╔══

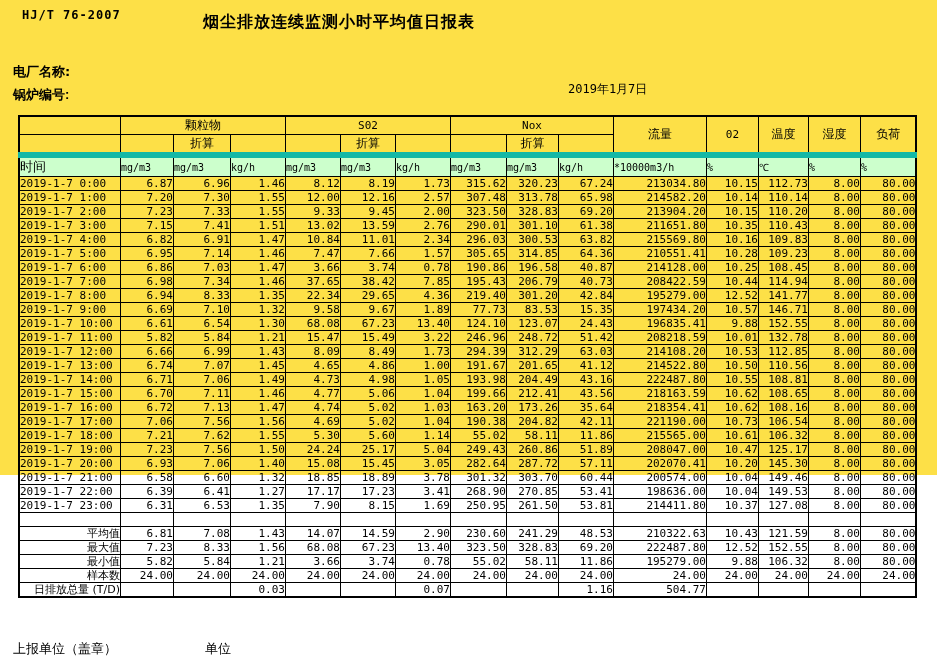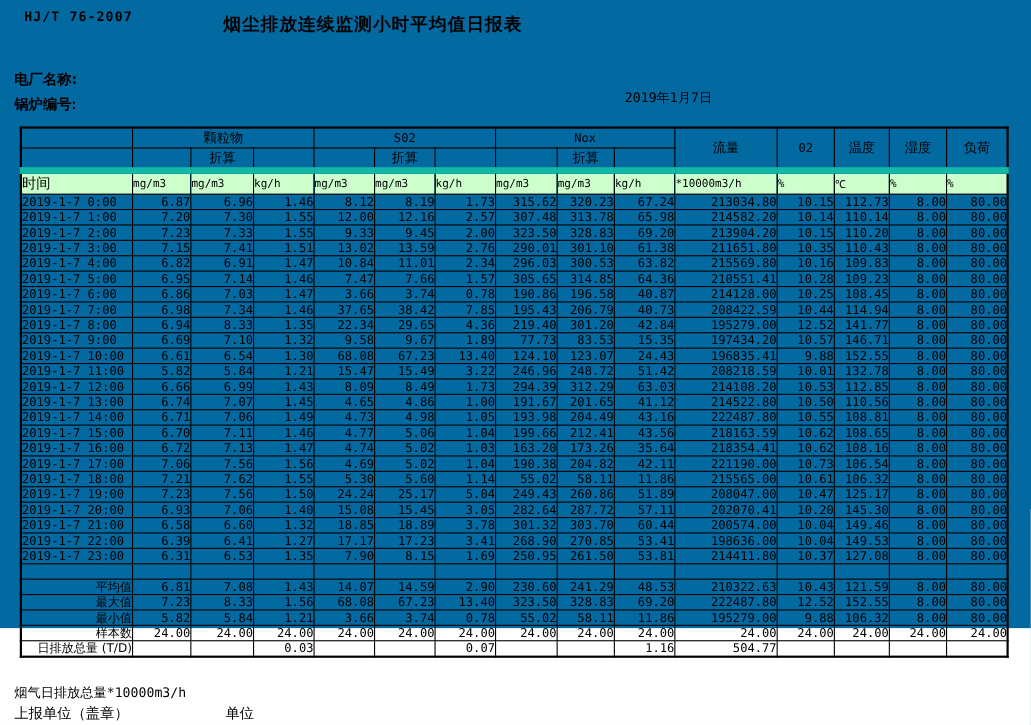--- a/index.html
+++ b/index.html
@@ -5,7 +5,7 @@
   html,body{margin:0;padding:0;background:#fff;}
   body{width:937px;height:659px;overflow:hidden;color:#000;
        font-family:"DejaVu Sans Mono","Liberation Mono",monospace;}
-  .page{position:relative;width:937px;height:571px;background:#0369a1;}
+  .page{position:relative;width:937px;height:475px;background:#fde047;}
   .abs{position:absolute;white-space:nowrap;}
   .std-no{left:22px;top:8px;font-size:12px;font-weight:bold;letter-spacing:1px;}
   .title{left:203px;top:12px;font-size:16px;font-weight:bold;letter-spacing:1px;

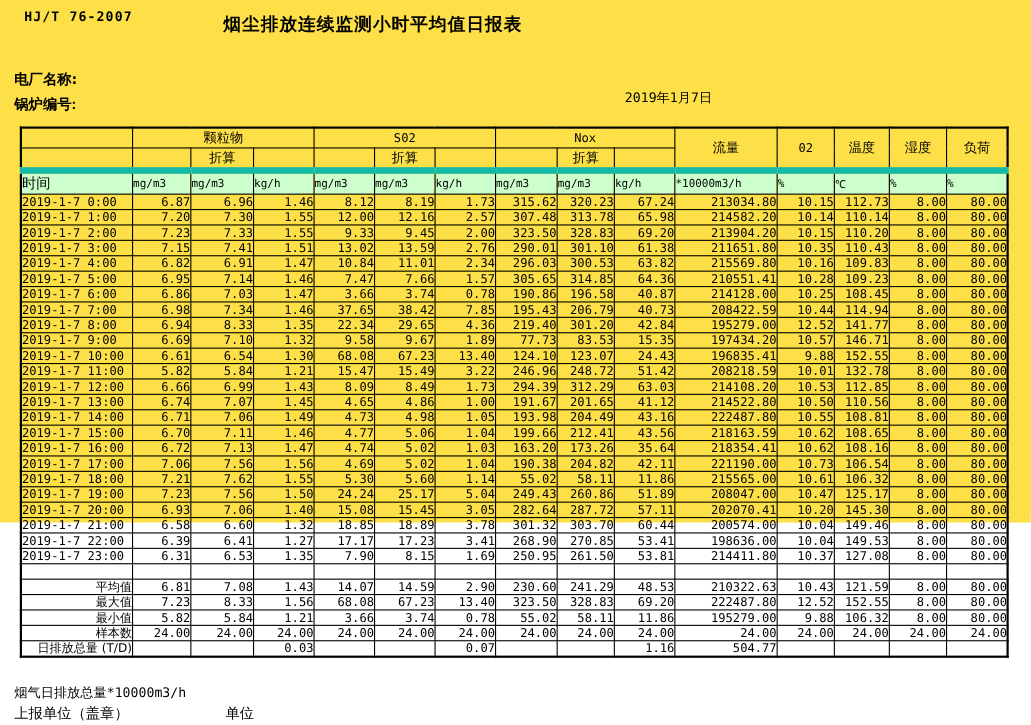--- a/index.html
+++ b/index.html
@@ -627,7 +627,6 @@
       </tbody>
   </table>
 
-  <div class="abs foot1">烟气日排放总量*10000m3/h</div>
   <div class="abs foot2">上报单位（盖章）</div>
   <div class="abs foot3">单位</div>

╚══

- **What you are asked to do**:
The answer must consist of every line from the entries that holds the string "width".

- **Response box**:
   body{width:937px;height:659px;overflow:hidden;color:#000;
-  .page{position:relative;width:937px;height:571px;background:#0369a1;}
+  .page{position:relative;width:937px;height:475px;background:#fde047;}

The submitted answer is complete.